SpaGBOL: Spatial-Graph-Based Orientated Localisation
Tavis Shore, Oscar Mendez, Simon Hadfield
TL;DR
SpaGBOL redefines cross-view geo-localisation as a graph-structured problem, enabling robust learning from geospatially organized sequences and generation of unseen routes in urban environments. It introduces a dual-branch neural network paired with a GNN to produce spatially strong embeddings and a bearing-based retrieval filter, achieving state-of-the-art results on an unseen city graph. A dense, multi-city graph dataset with multiple streetview images per node is released to foster generalisation under time, weather, and viewpoint variations. The approach addresses GNSS-denied localisation in urban canyons, demonstrating practical potential for real-world robotic and navigation systems, especially when combined with bearing vector matching and yaw cues. Limitations include localisation limited to road junctions, with future work proposing hierarchical sub-graphs and sensor fusion for finer-grained positioning.
Abstract
Cross-View Geo-Localisation within urban regions is challenging in part due to the lack of geo-spatial structuring within current datasets and techniques. We propose utilising graph representations to model sequences of local observations and the connectivity of the target location. Modelling as a graph enables generating previously unseen sequences by sampling with new parameter configurations.
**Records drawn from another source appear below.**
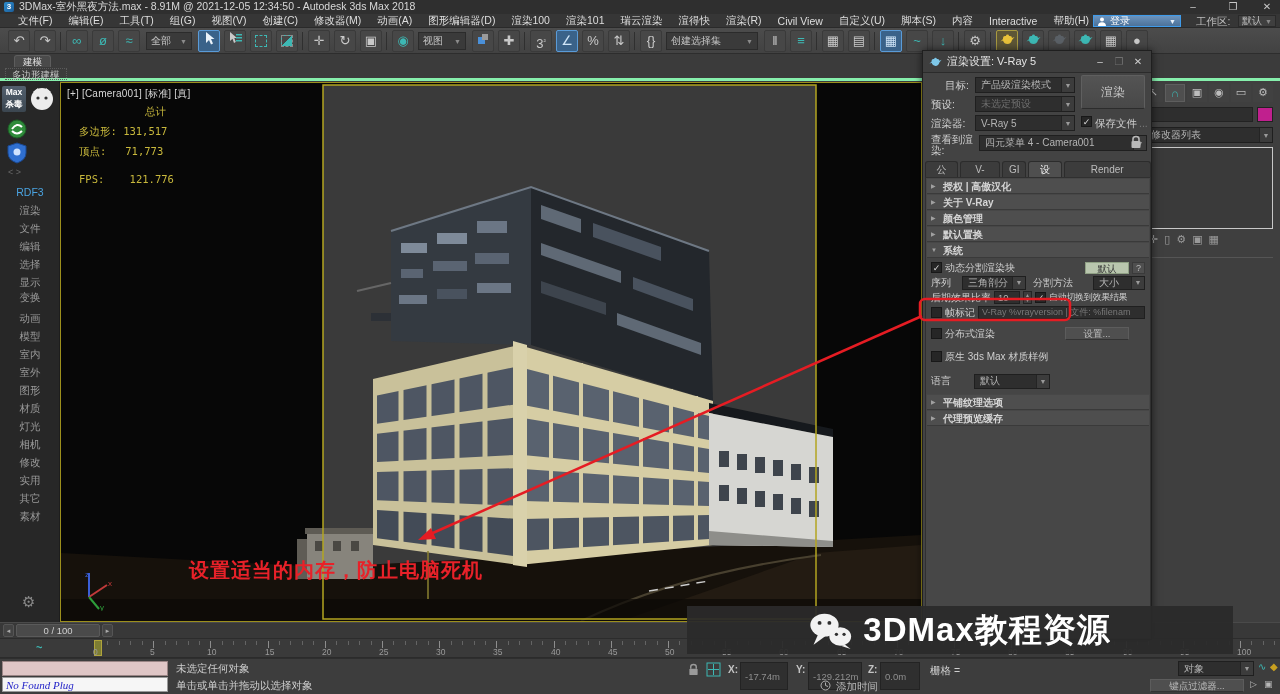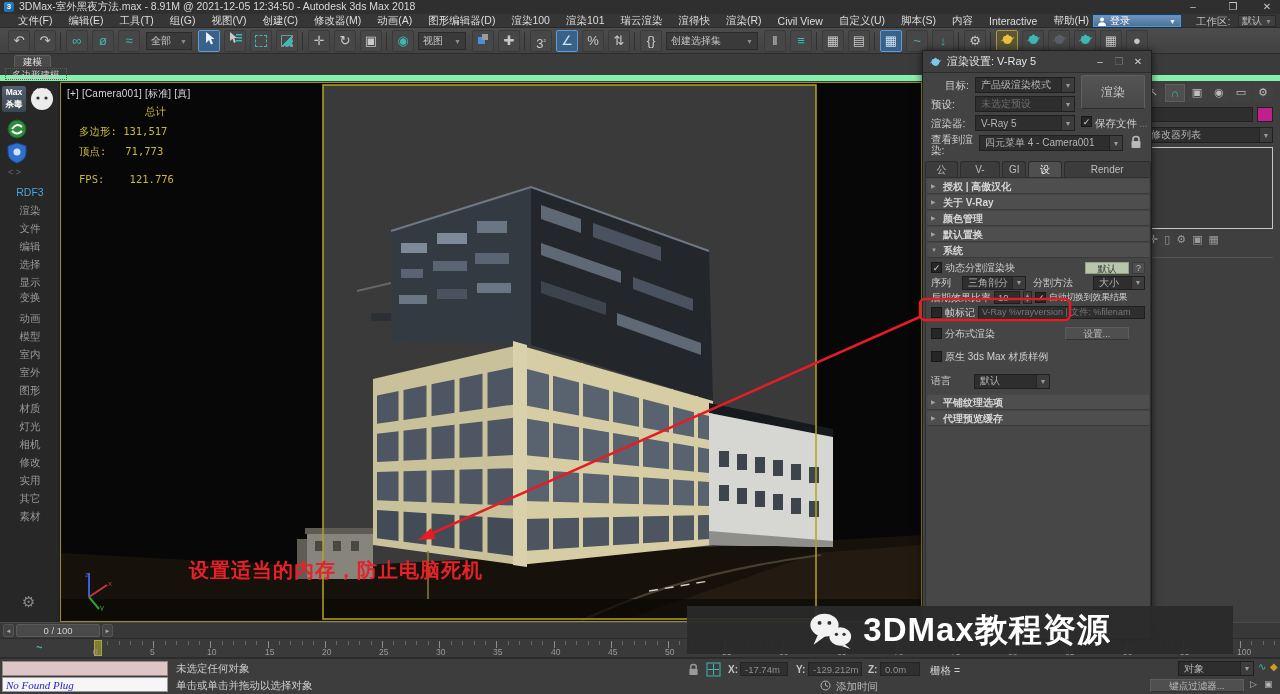--- a/index.html
+++ b/index.html
@@ -30,7 +30,7 @@
 .tdd{position:absolute;top:4px;height:18px;background:#3a3a3a;border:1px solid #2b2b2b;display:flex;align-items:center;font-size:10px;color:#c5c5c5;padding:0 4px}
 .tdd .arr{margin-left:auto;font-size:7px;color:#8b8b8b;padding-left:5px}
 
-.ribbon{left:0;top:54px;width:1280px;height:27px;background:#3b3b3b;border-bottom:6px solid #86efac}
+.ribbon{left:0;top:54px;width:1280px;height:27px;background:#3b3b3b;border-bottom:3px solid #86efac}
 .ribbon .tab{position:absolute;left:14px;top:1px;padding:0 8px;height:12px;background:#4a4a4a;border:1px solid #5d5d5d;border-bottom:none;font-size:9.5px;line-height:11px;color:#e0e0e0}
 .ribbon .panel{position:absolute;left:5px;top:14px;padding:0 6px;height:12px;border:1px dotted #5a5a5a;font-size:9.5px;line-height:11px;color:#c8c8c8}
 

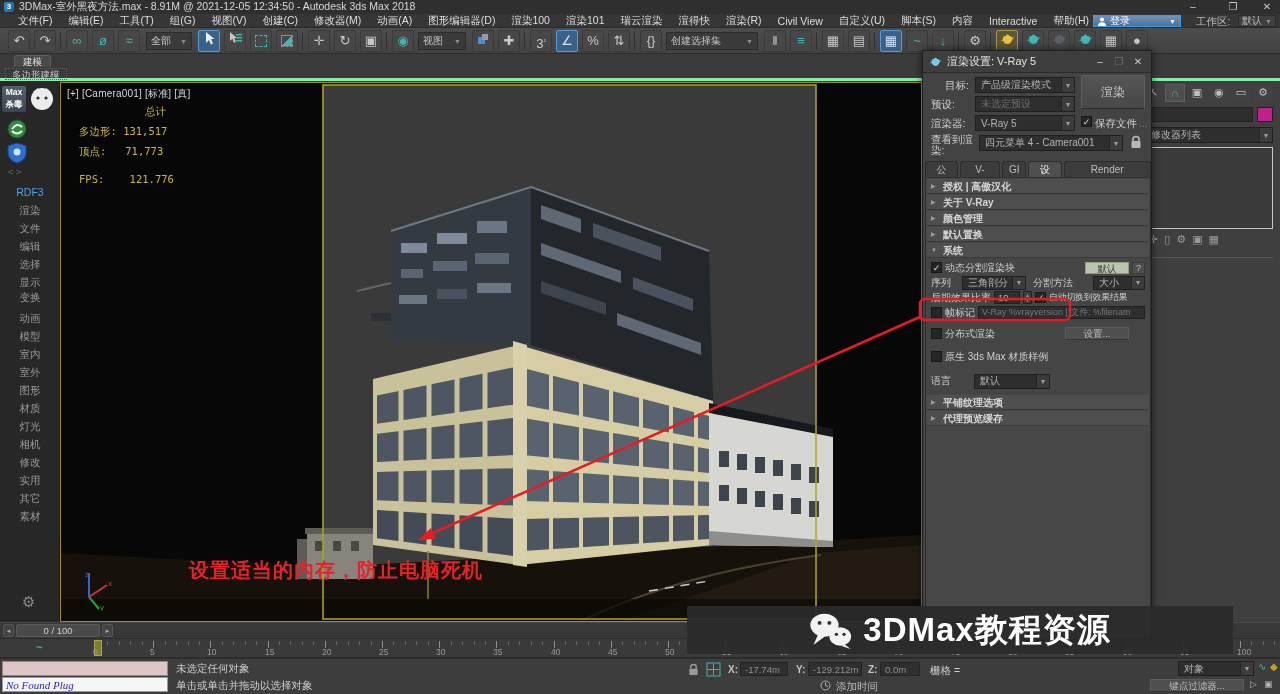--- a/index.html
+++ b/index.html
@@ -417,7 +417,7 @@
     <span class="lbl" style="left:172px;top:66px">保存文件</span>
     <span class="lbl" style="left:216px;top:66px;color:#777">...</span>
     <span class="lbl" style="left:8px;top:83px;width:46px;line-height:11px;display:inline-block">查看到渲染:</span>
-    <div class="dd" style="left:56px;top:84px;width:144px">
+    <div class="dd" style="left:56px;top:84px;width:168px">
         <span>四元菜单 4 - Camera001</span>
         <span class="arr">▼</span>
       </div>

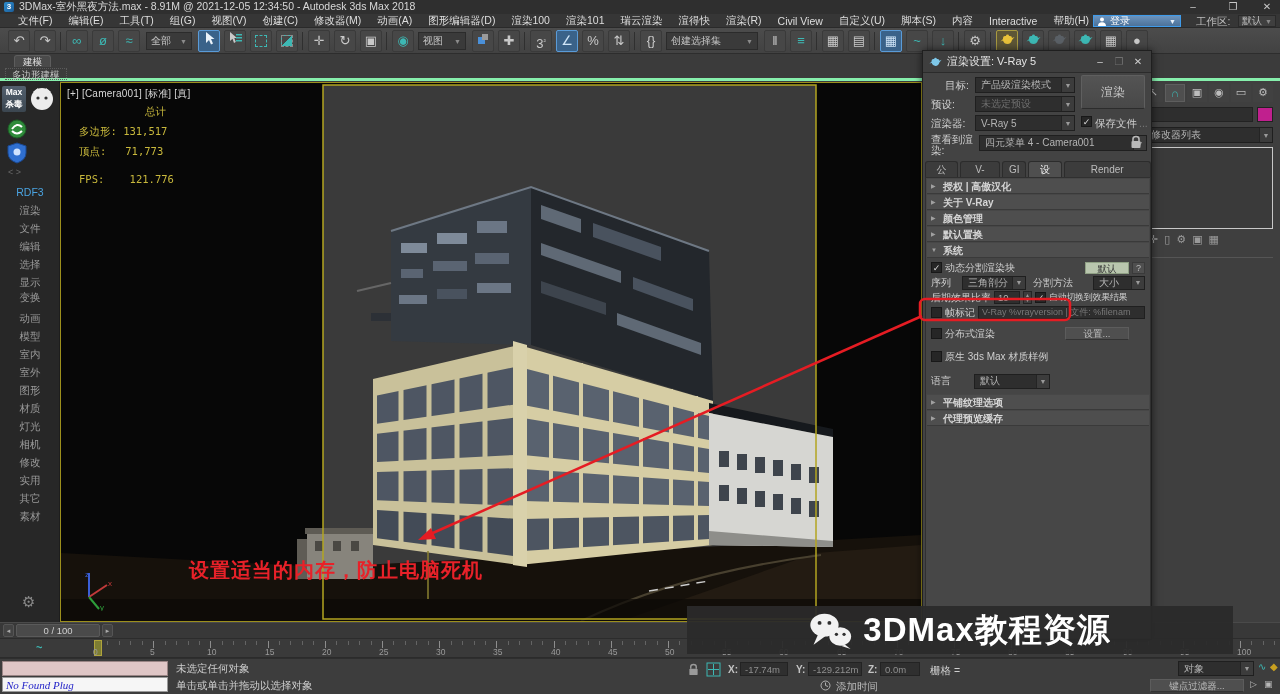--- a/index.html
+++ b/index.html
@@ -86,7 +86,7 @@
 .listener-white{position:absolute;left:2px;top:18px;width:166px;height:15px;background:#f6f6f6;border:1px solid #9a9a9a;font-family:"Liberation Serif","DejaVu Serif",serif;font-style:italic;font-size:11px;color:#2525c8;padding:0 3px;line-height:14px}
 .stxt{position:absolute;font-size:10.5px;color:#cfcfcf;white-space:nowrap}
 .coordlbl{position:absolute;top:5px;font-size:10px;color:#c4c4c4;font-weight:bold}
-.coordfld{position:absolute;top:3px;height:14px;background:#2f2f2f;border:1px solid #232323;font-size:9.5px;color:#8f8f8f;display:flex;align-items:center;padding:0 4px}
+.coordfld{position:absolute;top:3px;height:28px;background:#2f2f2f;border:1px solid #232323;font-size:9.5px;color:#8f8f8f;display:flex;align-items:center;padding:0 4px}
 
 .watermark{left:687px;top:606px;width:546px;height:48px;background:rgba(43,43,43,.94);z-index:60;display:flex;align-items:center;justify-content:center;gap:10px}
 .watermark .wm-text{color:#fff;font-size:33px;font-weight:bold;letter-spacing:1px;font-family:"Liberation Sans","DejaVu Sans",sans-serif}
To leverage this newly available information, we propose a GNN-based architecture, producing spatially strong embeddings and improving discriminability over isolated image embeddings. We outline SpaGBOL, introducing three novel contributions. 1) The first graph-structured dataset for Cross-View Geo-Localisation, containing multiple streetview images per node to improve generalisation. 2) Introducing GNNs to the problem, we develop the first system that exploits the correlation between node proximity and feature similarity. 3) Leveraging the unique properties of the graph representation - we demonstrate a novel retrieval filtering approach based on neighbourhood bearings. SpaGBOL achieves state-of-the-art accuracies on the unseen test graph - with relative Top-1 retrieval improvements on previous techniques of 11%, and 50% when filtering with Bearing Vector Matching on the SpaGBOL dataset.